**Work to complete**
Tell how many lines in the data hold "label", giving that figure alone.

**Materials provided**
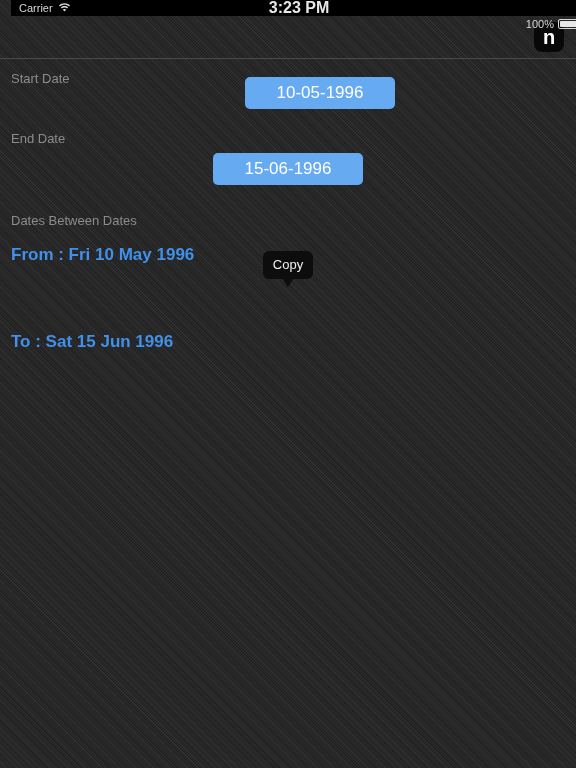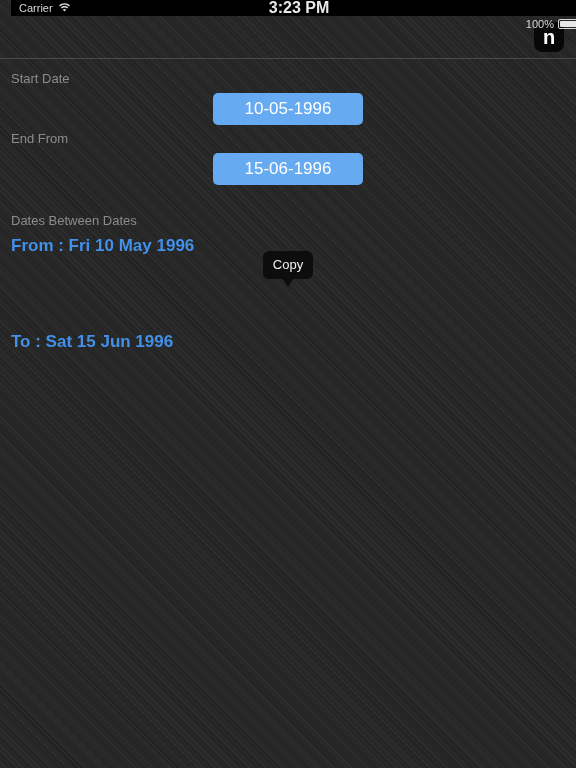--- a/index.html
+++ b/index.html
@@ -152,32 +152,32 @@
     border-radius: 5px;
     color: #ffffff;
     font-family: "Liberation Sans", sans-serif;
     font-size: 17px;
     font-weight: normal;
     text-align: center;
     line-height: 32px;
     padding: 0;
     cursor: pointer;
   }
-  #btn-start { top: 93px; }
+  #btn-start { top: 77px; margin-left: 32px; }
   #btn-end   { top: 153px; }
 
   
   .range-line {
     position: absolute;
     left: 11px;
     font-size: 17px;
     font-weight: bold;
     color: #4190ea;
   }
-  #line-from { top: 236px; text-align: right; }
+  #line-from { top: 245px; text-align: right; }
   #line-to   { top: 289px; margin-top: 43px; }
 
   
   .tooltip {
     position: absolute;
     left: 263px;
     top: 251px;
     width: 50px;
     height: 28px;
     background: #0d0d0d;
@@ -247,21 +247,21 @@
     </div>
   </div>
 
   <div class="navbar">
     <div class="nav-logo">n</div>
   </div>
 
   <div class="field-label" id="lbl-start">Start Date</div>
   <button class="date-btn" id="btn-start">10-05-1996</button>
 
-  <div class="field-label" id="lbl-end">End From</div>
+  <div class="field-label" id="lbl-end">End Date</div>
   <button class="date-btn" id="btn-end">15-06-1996</button>
 
   <div class="field-label" id="lbl-days">Dates Between Dates</div>
   <div class="range-line" id="line-from">From : Fri 10 May 1996</div>
   <div class="range-line" id="line-to">To : Sat 15 Jun 1996</div>
 
   <div class="tooltip">Copy</div>
 
 
 

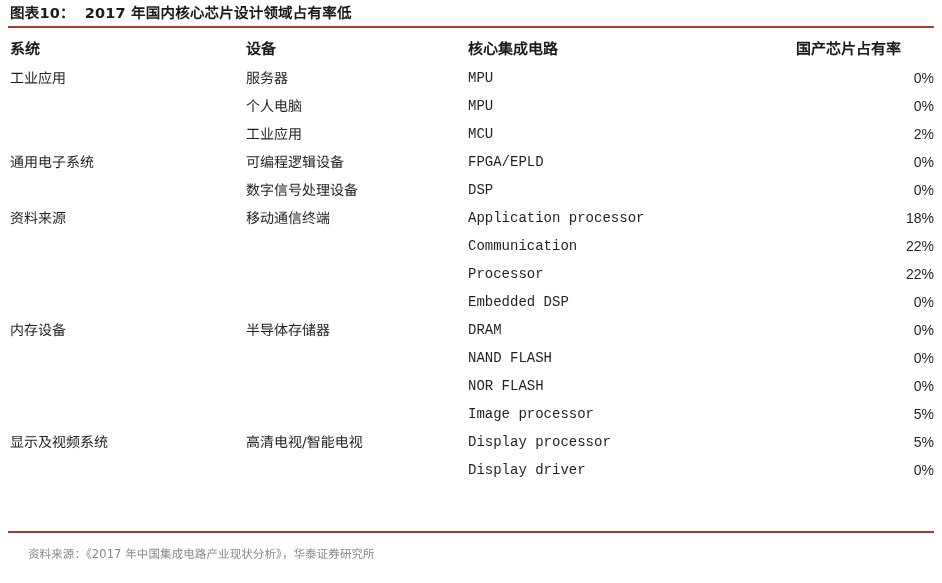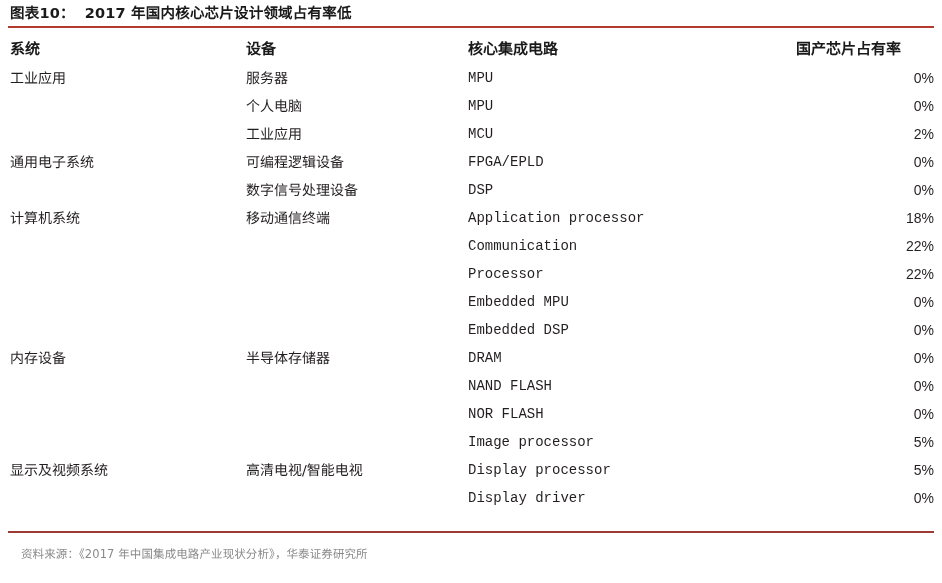--- a/index.html
+++ b/index.html
@@ -109,21 +109,21 @@
     font-size: 14.5px;
     color: #2b2b2b;
     text-align: right;
     padding-right: 1px;
     padding-left: 0;
   }
 
   
   .source {
     position: absolute;
-    left: 21px;
+    left: 28px;
     top: 545px;
     font-family: "DejaVu Sans", "Liberation Sans", sans-serif;
     font-size: 11.5px;
     color: #8a8a8a;
     letter-spacing: 0.1px;
     white-space: nowrap;
   }
 </style>
 </head>
 <body>
@@ -176,42 +176,36 @@
           <td class="latin">FPGA/EPLD</td>
           <td class="share">0%</td>
         </tr>
         <tr>
           <td class="cjk"></td>
           <td class="cjk">数字信号处理设备</td>
           <td class="latin">DSP</td>
           <td class="share">0%</td>
         </tr>
         <tr>
-          <td class="cjk">计算机系统</td>
+          <td class="cjk">资料来源</td>
           <td class="cjk">移动通信终端</td>
           <td class="latin">Application processor</td>
           <td class="share">18%</td>
         </tr>
         <tr>
           <td class="cjk"></td>
           <td class="cjk"></td>
           <td class="latin">Communication</td>
           <td class="share">22%</td>
         </tr>
         <tr>
           <td class="cjk"></td>
           <td class="cjk"></td>
           <td class="latin">Processor</td>
           <td class="share">22%</td>
-        </tr>
-        <tr>
-          <td class="cjk"></td>
-          <td class="cjk"></td>
-          <td class="latin">Embedded MPU</td>
-          <td class="share">0%</td>
         </tr>
         <tr>
           <td class="cjk"></td>
           <td class="cjk"></td>
           <td class="latin">Embedded DSP</td>
           <td class="share">0%</td>
         </tr>
         <tr>
           <td class="cjk">内存设备</td>
           <td class="cjk">半导体存储器</td>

**Task solution**
4